— Work instructions —
Without including any pictures, retype exactly the lines from the top of the records through the line containing "font-size:12px;align-items:center;padding:0 7px 0", that final line included.

--- Input ---

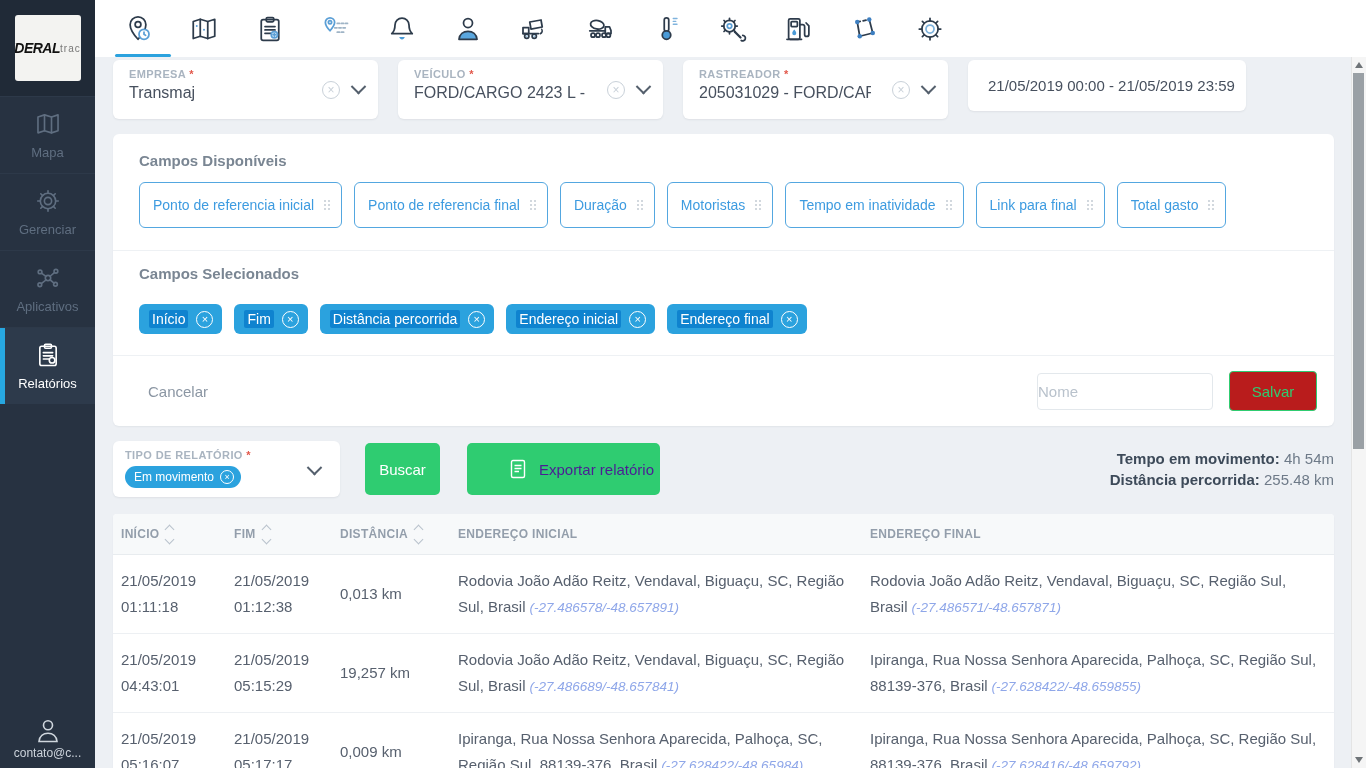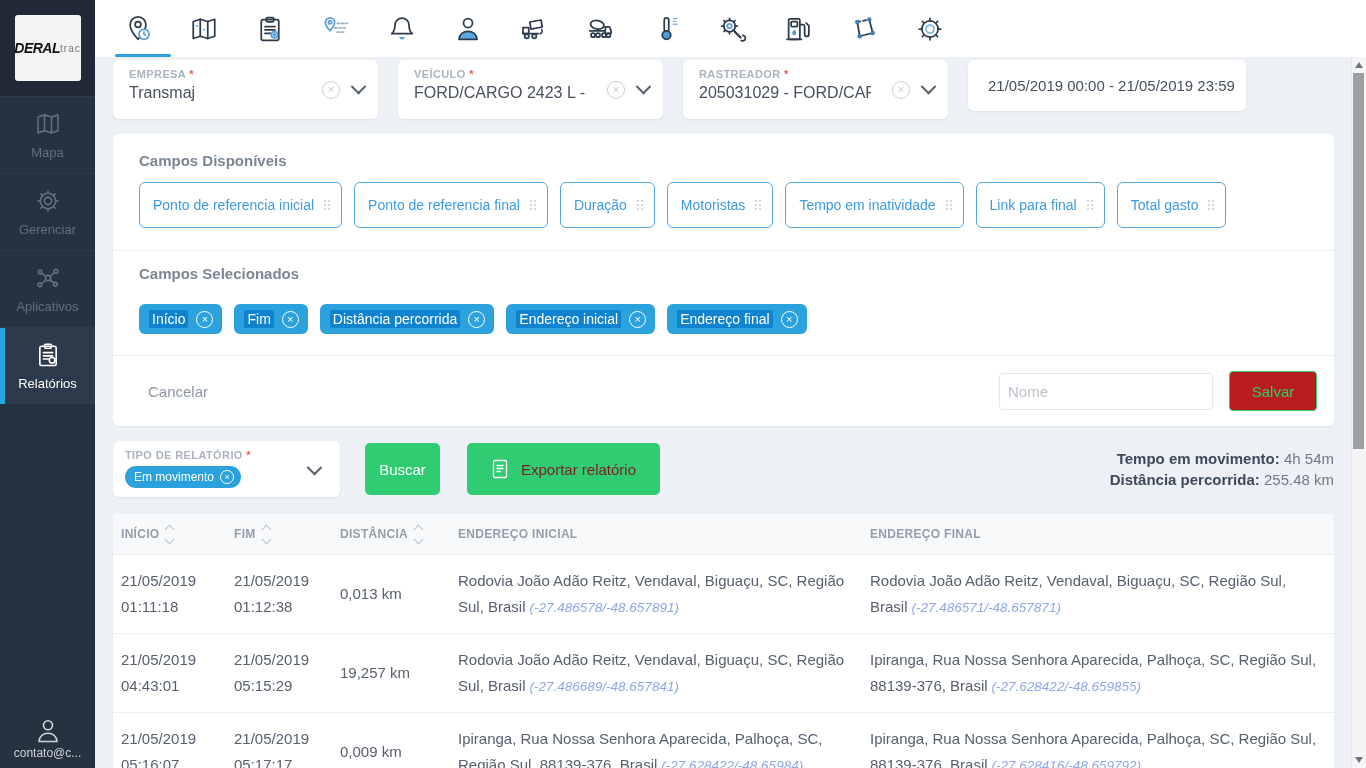--- a/index.html
+++ b/index.html
@@ -59,38 +59,38 @@
   .drag-dots::before{content:"";position:absolute;left:0;top:1px;width:2px;height:2px;border-radius:50%;background:#c3cbd3;
      box-shadow:0 4px 0 #c3cbd3,0 8px 0 #c3cbd3,4px 0 0 #c3cbd3,4px 4px 0 #c3cbd3,4px 8px 0 #c3cbd3;}
   .divider{height:1px;background:#eef1f4;margin-top:22px;}
   .chip-sel{height:30px;background:#2ba2de;border-radius:6px;color:#fff;font-size:14px;display:flex;align-items:center;
             padding:0 9px 0 10px;gap:8px;cursor:pointer;}
   .chip-sel .hl{background:#0f83cf;padding:1px 3px;border-radius:2px;}
   .chip-sel .x-circle{border-color:#fff;color:#fff;width:17px;height:17px;font-size:11px;}
   .chips.sel-row{padding-top:22px;}
   .panel-footer{display:flex;align-items:center;height:70px;padding:0 17px 0 35px;}
   .cancel{color:#8b96a3;font-size:15px;cursor:pointer;}
-  .name-input{margin-left:auto;width:214px;height:37px;border:1px solid #e3e8ec;border-radius:4px;padding:0 8px;
+  .name-input{margin-left:auto;width:176px;height:37px;border:1px solid #e3e8ec;border-radius:4px;padding:0 0;
               font-size:15px;color:#47505e;box-sizing:border-box;font-family:"Liberation Sans",sans-serif;outline:none;}
   .name-input::placeholder{color:#b9c2cc;}
   .save-btn{margin-left:16px;width:88px;height:40px;border:1px solid #2fcc71;border-radius:4px;background:#b91c1c;
             color:#2fcc71;font-size:15px;cursor:pointer;font-family:"Liberation Sans",sans-serif;}
 
   .report-bar{display:flex;align-items:center;margin:12px 32px 0 18px;height:62px;}
   .tipo-card{width:227px;height:56px;background:#fff;border-radius:6px;position:relative;padding:8px 0 0 12px;
              box-sizing:border-box;box-shadow:0 1px 2px rgba(40,50,70,.08);}
   .tipo-card .sel-label{font-size:11px;}
   .tipo-chip{display:inline-flex;margin-top:5px;height:22px;background:#2ba2de;border-radius:12px;color:#fff;
              font-size:12px;align-items:center;padding:0 7px 0 9px;gap:6px;cursor:pointer;}
   .tipo-chip .x-circle{width:14px;height:14px;font-size:9px;border-color:#fff;color:#fff;}
   .tipo-card .chev{position:absolute;right:20px;top:24px;}
   .buscar{margin-left:25px;width:75px;height:52px;background:#2fcc71;border:none;border-radius:5px;color:#fff;
           font-size:15px;cursor:pointer;font-family:"Liberation Sans",sans-serif;}
-  .exportar{margin-left:27px;width:193px;height:52px;background:#2fcc71;border:none;border-radius:5px;color:#7f1d1d;
-            font-size:15px;cursor:pointer;display:flex;align-items:center;justify-content:center;gap:12px;
+  .exportar{margin-left:27px;width:193px;height:52px;background:#2fcc71;border:none;border-radius:5px;color:#4c1d95;
+            font-size:15px;cursor:pointer;display:flex;align-items:center;justify-content:flex-end;gap:12px;
             font-family:"Liberation Sans",sans-serif;}
   .exportar svg{width:18px;height:20px;fill:none;stroke:#fff;stroke-width:1.4;}
   .stats{margin-left:auto;text-align:right;font-size:15px;color:#6e7a88;line-height:21px;}
   .stats b{color:#3d4a59;}
 
   .table-panel{margin:14px 32px 0 18px;background:#fff;border-radius:4px 4px 0 0;min-height:300px;
                box-shadow:0 1px 2px rgba(40,50,70,.06);}
   .tgrid{display:grid;grid-template-columns:113px 106px 118px 412px 1fr;}
   .thead{height:40px;background:#f7f9fa;border-bottom:1px solid #e8ecef;align-items:center;font-size:12px;
          font-weight:bold;color:#939eab;letter-spacing:.3px;border-radius:4px 4px 0 0;}

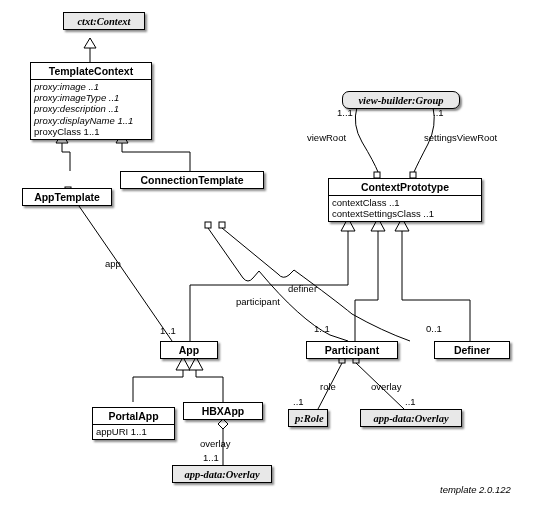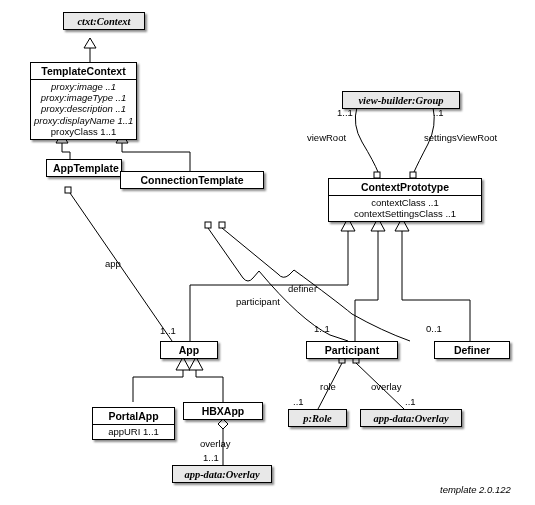--- a/index.html
+++ b/index.html
@@ -32,21 +32,21 @@
   .box.shaded{background:#e8e8e8;font-family:Liberation Serif, serif;}
   .box.shaded .title{font-style:italic;}
   .box .attrs{
     border-top:1px solid #000;
     padding:1px 3px 2px 3px;
   }
   .box .attrs div{
     font-size:9.5px;
     line-height:11.2px;
     white-space:nowrap;
-    text-align:center;
+    text-align:left;
   }
   .box .attrs div.ital{font-style:italic;}
 
   
   .lbl{
     position:absolute;
     font-size:9.5px;
     line-height:11px;
     white-space:nowrap;
     color:#000;
@@ -118,40 +118,40 @@
 
       <rect x="353" y="357" width="6" height="6" fill="#fff"></rect>
       <line x1="356" y1="363" x2="404" y2="409"></line>
     </g>
   </svg>
 
   <div class="box shaded" style="left:63px;top:12px;width:82px;">
     <div class="title">ctxt:Context</div>
   </div>
 
-  <div class="box" style="left:30px;top:62px;width:107px;">
+  <div class="box" style="left:30px;top:62px;width:122px;">
     <div class="title">TemplateContext</div>
     <div class="attrs">
       <div class="ital">proxy:image ..1</div>
       <div class="ital">proxy:imageType ..1</div>
       <div class="ital">proxy:description ..1</div>
       <div class="ital">proxy:displayName 1..1</div>
       <div>proxyClass 1..1</div>
     </div>
   </div>
 
-  <div class="box" style="left:22px;top:159px;width:76px;margin-left:24px;">
+  <div class="box" style="left:22px;top:188px;width:90px;">
     <div class="title">AppTemplate</div>
   </div>
 
   <div class="box" style="left:120px;top:171px;width:144px;">
     <div class="title">ConnectionTemplate</div>
   </div>
 
-  <div class="box shaded" style="left:342px;top:91px;width:118px;">
+  <div class="box shaded" style="left:342px;top:91px;width:118px;border-radius:7px;">
     <div class="title">view-builder:Group</div>
   </div>
 
   <div class="box" style="left:328px;top:178px;width:154px;">
     <div class="title">ContextPrototype</div>
     <div class="attrs">
       <div>contextClass ..1</div>
       <div>contextSettingsClass ..1</div>
     </div>
   </div>
@@ -172,21 +172,21 @@
     <div class="title">PortalApp</div>
     <div class="attrs">
       <div>appURI 1..1</div>
     </div>
   </div>
 
   <div class="box" style="left:183px;top:402px;width:80px;">
     <div class="title">HBXApp</div>
   </div>
 
-  <div class="box shaded" style="left:288px;top:409px;width:59px;">
+  <div class="box shaded" style="left:288px;top:409px;width:40px;">
     <div class="title">p:Role</div>
   </div>
 
   <div class="box shaded" style="left:360px;top:409px;width:102px;">
     <div class="title">app-data:Overlay</div>
   </div>
 
   <div class="box shaded" style="left:172px;top:465px;width:100px;">
     <div class="title">app-data:Overlay</div>
   </div>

---

— Solved exercise —
--- a/index.html
+++ b/index.html
@@ -59,38 +59,38 @@
   .drag-dots::before{content:"";position:absolute;left:0;top:1px;width:2px;height:2px;border-radius:50%;background:#c3cbd3;
      box-shadow:0 4px 0 #c3cbd3,0 8px 0 #c3cbd3,4px 0 0 #c3cbd3,4px 4px 0 #c3cbd3,4px 8px 0 #c3cbd3;}
   .divider{height:1px;background:#eef1f4;margin-top:22px;}
   .chip-sel{height:30px;background:#2ba2de;border-radius:6px;color:#fff;font-size:14px;display:flex;align-items:center;
             padding:0 9px 0 10px;gap:8px;cursor:pointer;}
   .chip-sel .hl{background:#0f83cf;padding:1px 3px;border-radius:2px;}
   .chip-sel .x-circle{border-color:#fff;color:#fff;width:17px;height:17px;font-size:11px;}
   .chips.sel-row{padding-top:22px;}
   .panel-footer{display:flex;align-items:center;height:70px;padding:0 17px 0 35px;}
   .cancel{color:#8b96a3;font-size:15px;cursor:pointer;}
-  .name-input{margin-left:auto;width:214px;height:37px;border:1px solid #e3e8ec;border-radius:4px;padding:0 8px;
+  .name-input{margin-left:auto;width:176px;height:37px;border:1px solid #e3e8ec;border-radius:4px;padding:0 0;
               font-size:15px;color:#47505e;box-sizing:border-box;font-family:"Liberation Sans",sans-serif;outline:none;}
   .name-input::placeholder{color:#b9c2cc;}
   .save-btn{margin-left:16px;width:88px;height:40px;border:1px solid #2fcc71;border-radius:4px;background:#b91c1c;
             color:#2fcc71;font-size:15px;cursor:pointer;font-family:"Liberation Sans",sans-serif;}
 
   .report-bar{display:flex;align-items:center;margin:12px 32px 0 18px;height:62px;}
   .tipo-card{width:227px;height:56px;background:#fff;border-radius:6px;position:relative;padding:8px 0 0 12px;
              box-sizing:border-box;box-shadow:0 1px 2px rgba(40,50,70,.08);}
   .tipo-card .sel-label{font-size:11px;}
   .tipo-chip{display:inline-flex;margin-top:5px;height:22px;background:#2ba2de;border-radius:12px;color:#fff;
              font-size:12px;align-items:center;padding:0 7px 0 9px;gap:6px;cursor:pointer;}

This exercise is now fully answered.